** Extracted information follows **

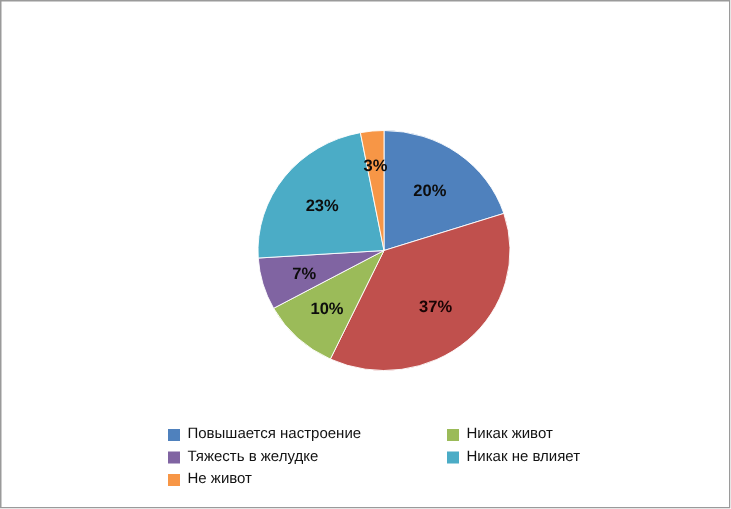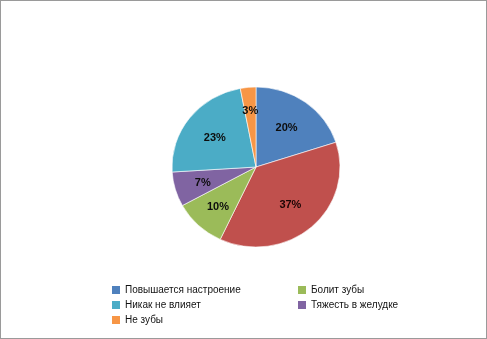"Болит зубы" span.legend-label { text: Болит зубы -> Никак живот }
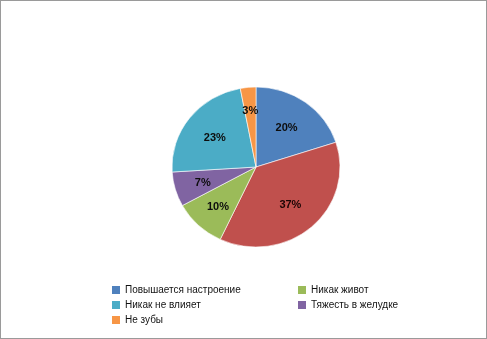"Никак не влияет" div.legend-item { order: before "Тяжесть в желудке" -> after "Тяжесть в желудке" }
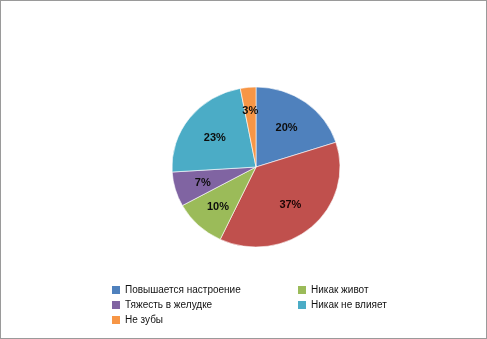"Не зубы" span.legend-label { text: зубы -> живот }
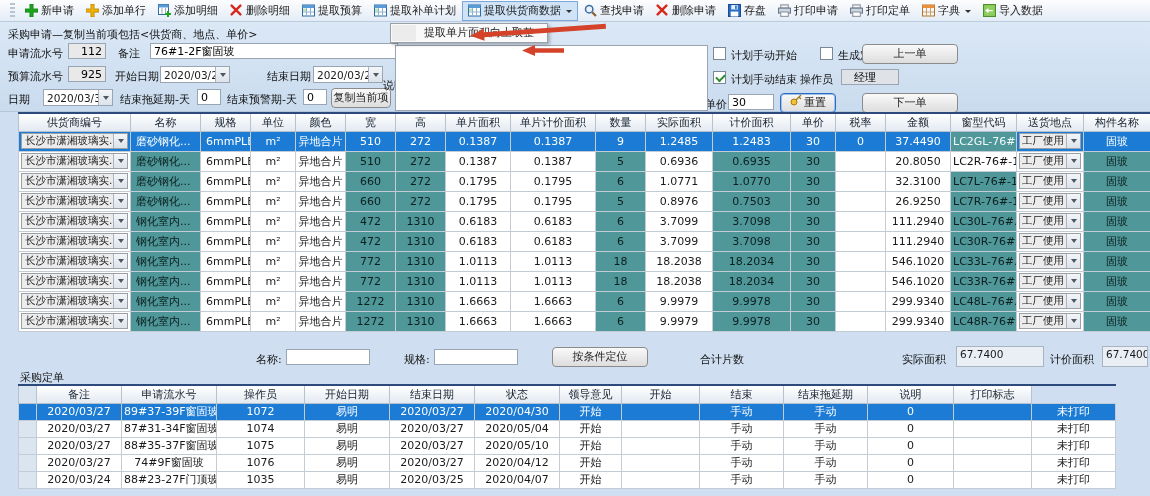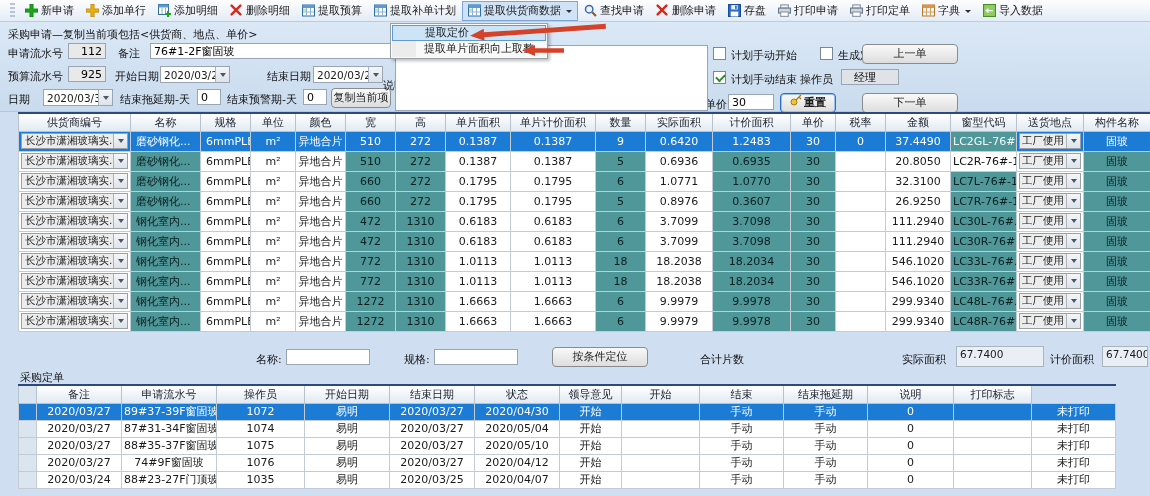"提取定价" div.menu-item { html: <div>提取定价</div> -> none }
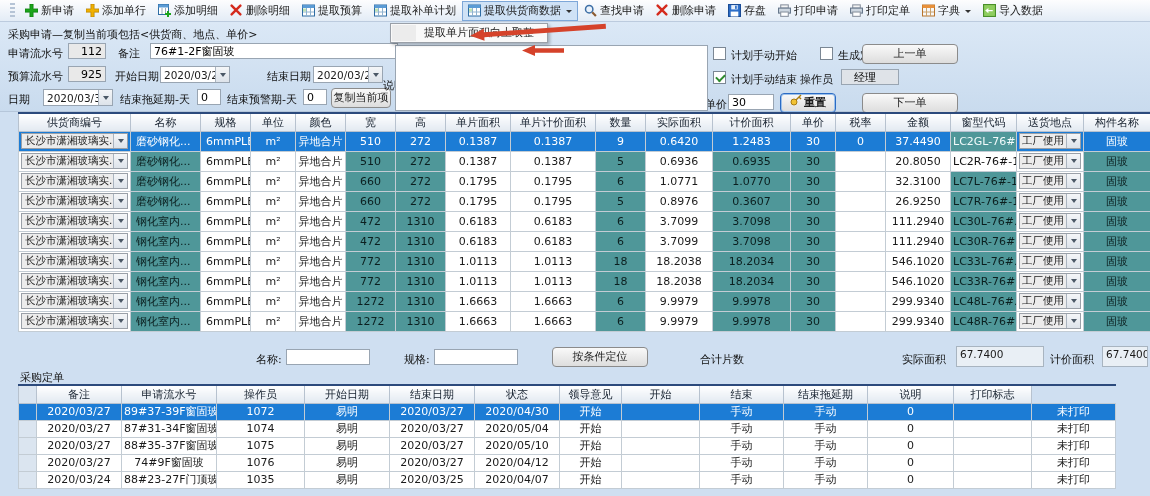"重置" .btn.focus { font-weight: bold -> none }
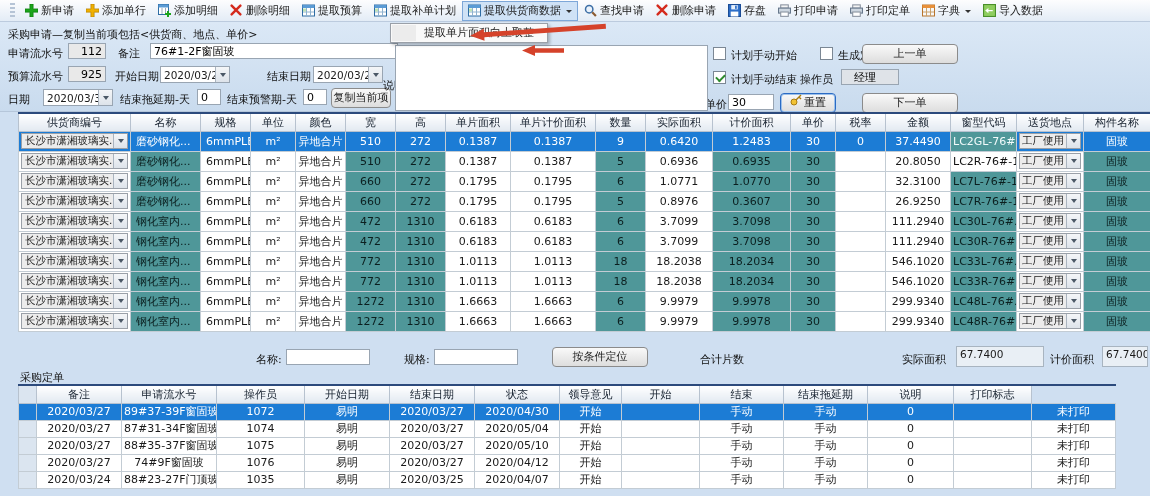"0.6420" td.c10 { text: 0.6420 -> 1.2485 }
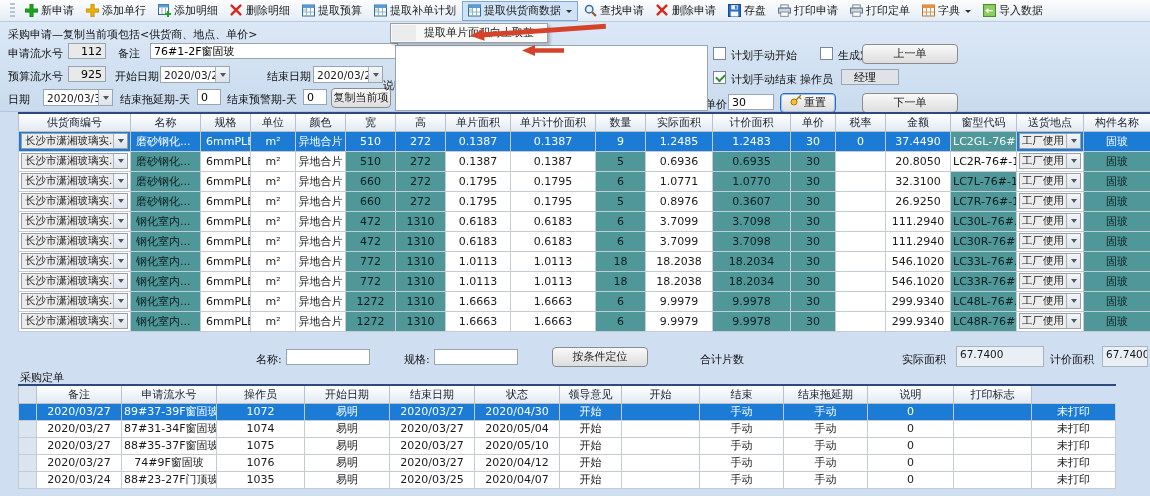"0.3607" td.c11 { text: 0.3607 -> 0.7503 }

** End of Extracted information **

*What to do:* Pictures do not belong in the copy; repeat the rest of the listing exactly.

*Solution to the problem:*
"Болит зубы" span.legend-label { text: Болит зубы -> Никак живот }
"Никак не влияет" div.legend-item { order: before "Тяжесть в желудке" -> after "Тяжесть в желудке" }
"Не зубы" span.legend-label { text: зубы -> живот }
"提取定价" div.menu-item { html: <div>提取定价</div> -> none }
"重置" .btn.focus { font-weight: bold -> none }
"0.6420" td.c10 { text: 0.6420 -> 1.2485 }
"0.3607" td.c11 { text: 0.3607 -> 0.7503 }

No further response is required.